(Beginning of Recorded information)

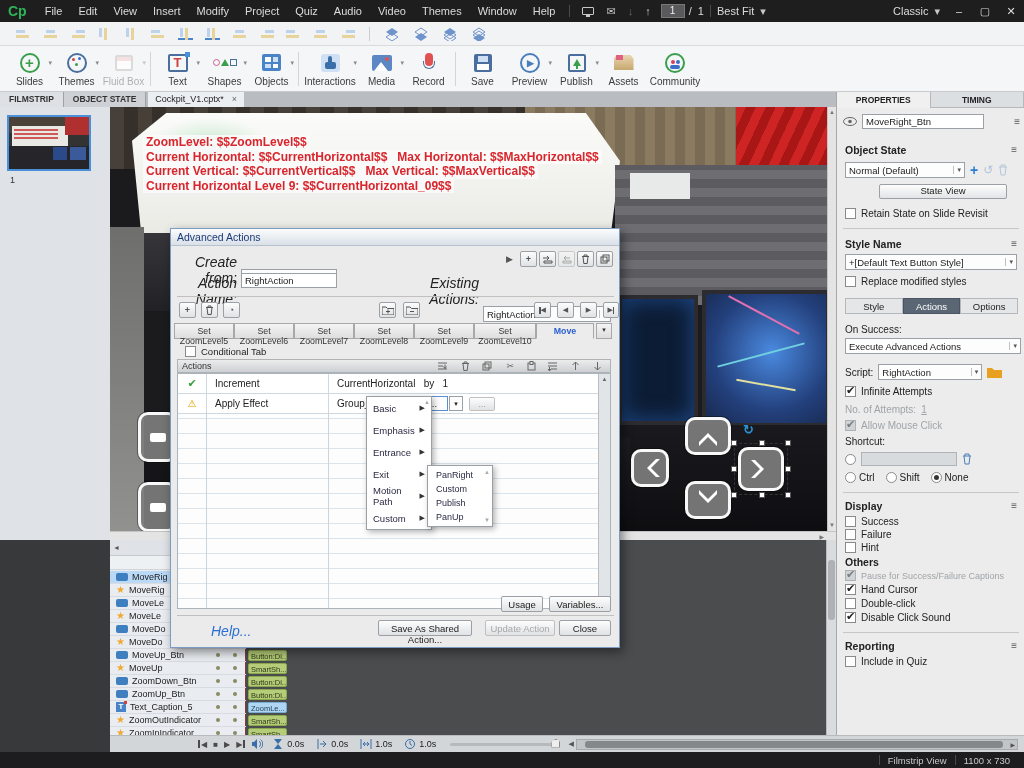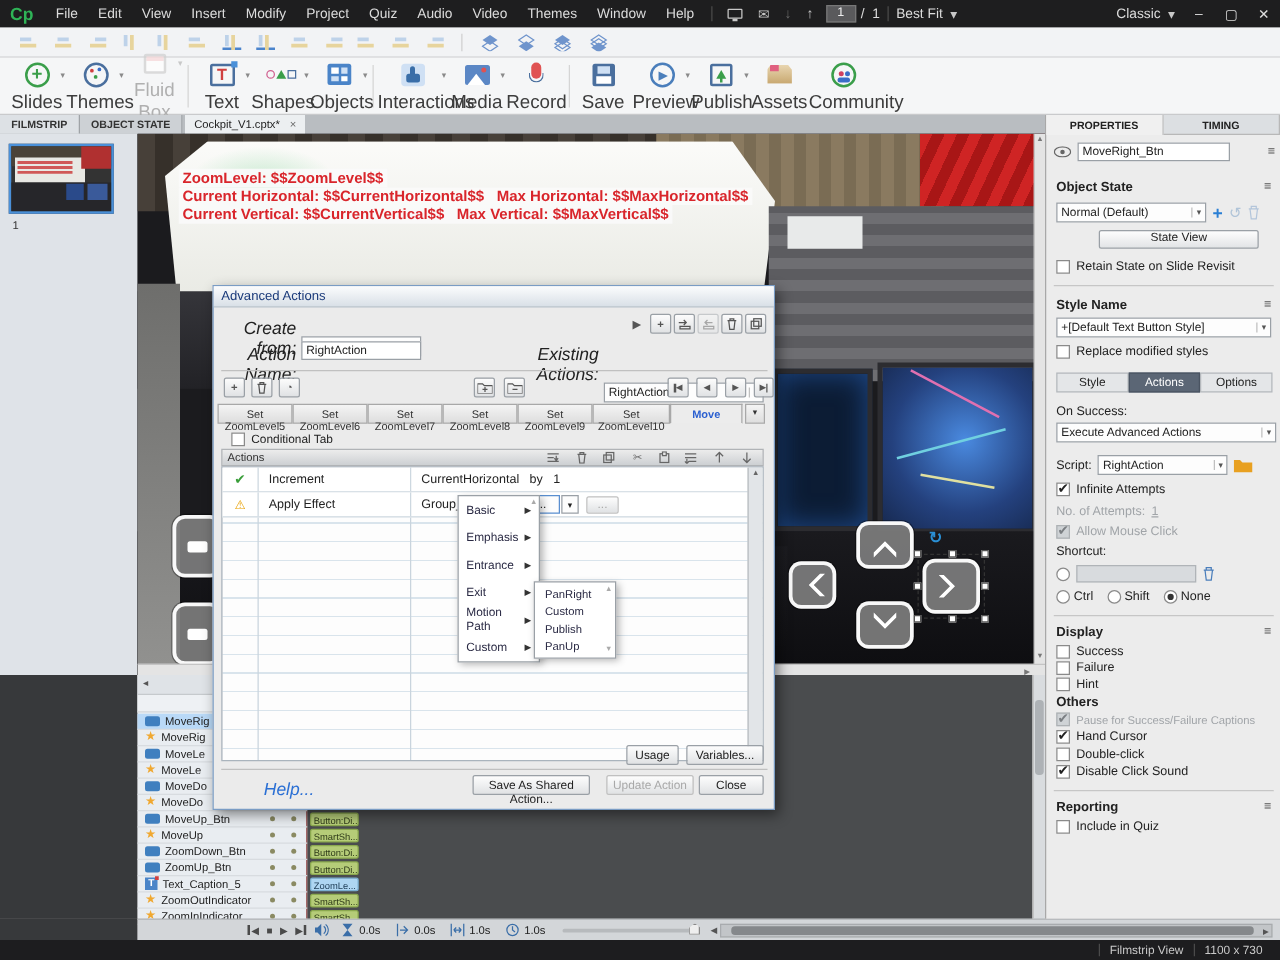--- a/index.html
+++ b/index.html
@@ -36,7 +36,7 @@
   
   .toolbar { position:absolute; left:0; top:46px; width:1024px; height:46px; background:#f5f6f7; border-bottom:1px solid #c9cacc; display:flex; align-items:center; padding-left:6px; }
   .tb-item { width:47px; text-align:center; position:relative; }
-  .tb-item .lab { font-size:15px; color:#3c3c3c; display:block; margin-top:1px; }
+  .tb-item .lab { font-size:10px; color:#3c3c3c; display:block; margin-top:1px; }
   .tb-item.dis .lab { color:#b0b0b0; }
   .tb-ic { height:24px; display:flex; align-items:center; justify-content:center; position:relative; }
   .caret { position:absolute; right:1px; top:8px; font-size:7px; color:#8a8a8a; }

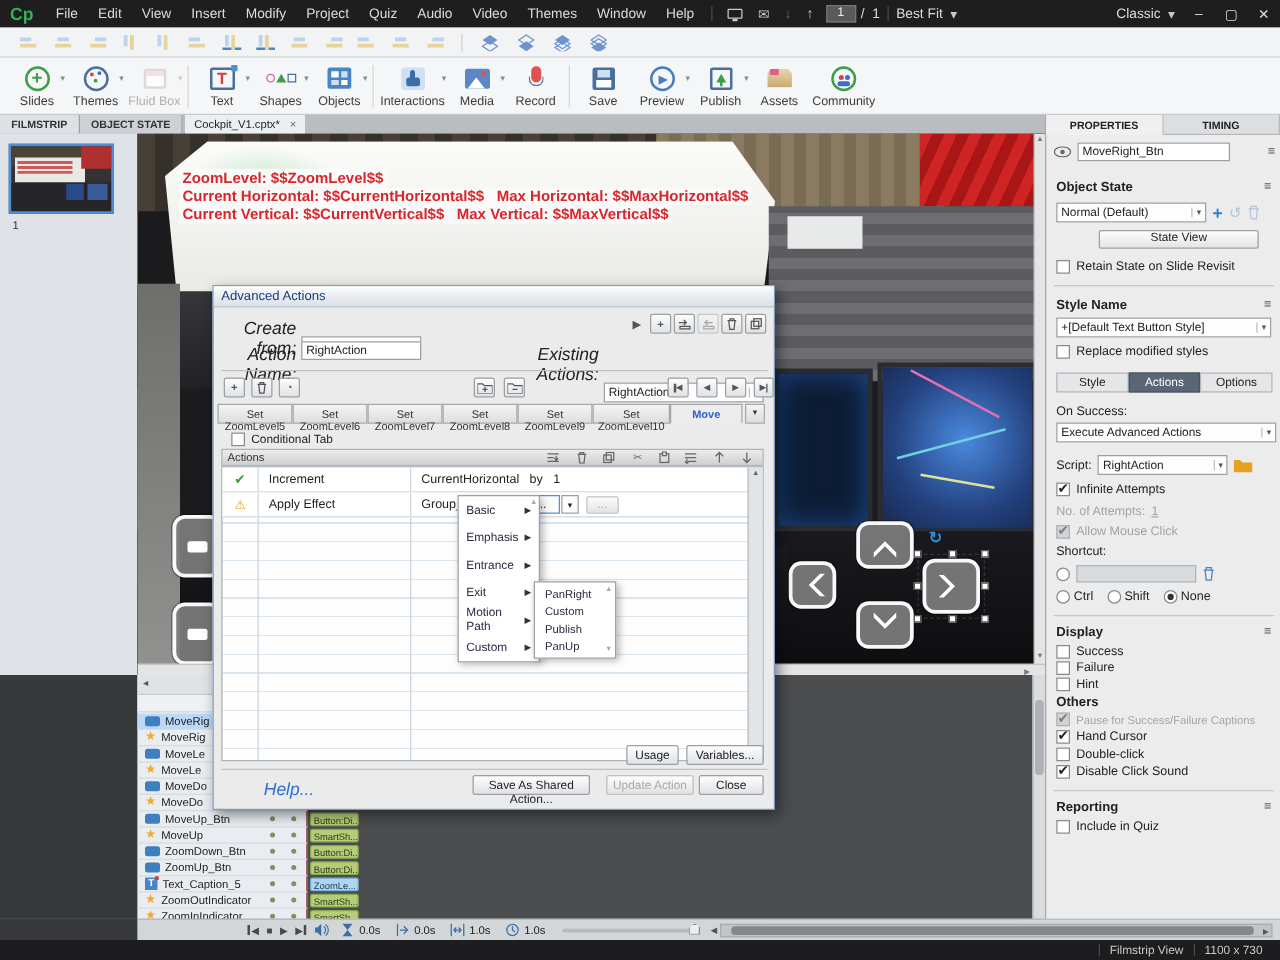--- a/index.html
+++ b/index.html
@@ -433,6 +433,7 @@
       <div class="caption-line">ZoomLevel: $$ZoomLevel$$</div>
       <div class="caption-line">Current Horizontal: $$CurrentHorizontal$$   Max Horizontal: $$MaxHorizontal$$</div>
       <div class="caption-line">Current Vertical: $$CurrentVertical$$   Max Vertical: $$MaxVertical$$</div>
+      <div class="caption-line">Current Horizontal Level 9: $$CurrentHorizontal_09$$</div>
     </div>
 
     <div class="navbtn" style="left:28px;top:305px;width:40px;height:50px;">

(End of Recorded information)

Problem to solve >> Exclude all images, then retype the records above without alteration.

Written solution >>
--- a/index.html
+++ b/index.html
@@ -36,7 +36,7 @@
   
   .toolbar { position:absolute; left:0; top:46px; width:1024px; height:46px; background:#f5f6f7; border-bottom:1px solid #c9cacc; display:flex; align-items:center; padding-left:6px; }
   .tb-item { width:47px; text-align:center; position:relative; }
-  .tb-item .lab { font-size:15px; color:#3c3c3c; display:block; margin-top:1px; }
+  .tb-item .lab { font-size:10px; color:#3c3c3c; display:block; margin-top:1px; }
   .tb-item.dis .lab { color:#b0b0b0; }
   .tb-ic { height:24px; display:flex; align-items:center; justify-content:center; position:relative; }
   .caret { position:absolute; right:1px; top:8px; font-size:7px; color:#8a8a8a; }

--- a/index.html
+++ b/index.html
@@ -433,6 +433,7 @@
       <div class="caption-line">ZoomLevel: $$ZoomLevel$$</div>
       <div class="caption-line">Current Horizontal: $$CurrentHorizontal$$   Max Horizontal: $$MaxHorizontal$$</div>
       <div class="caption-line">Current Vertical: $$CurrentVertical$$   Max Vertical: $$MaxVertical$$</div>
+      <div class="caption-line">Current Horizontal Level 9: $$CurrentHorizontal_09$$</div>
     </div>
 
     <div class="navbtn" style="left:28px;top:305px;width:40px;height:50px;">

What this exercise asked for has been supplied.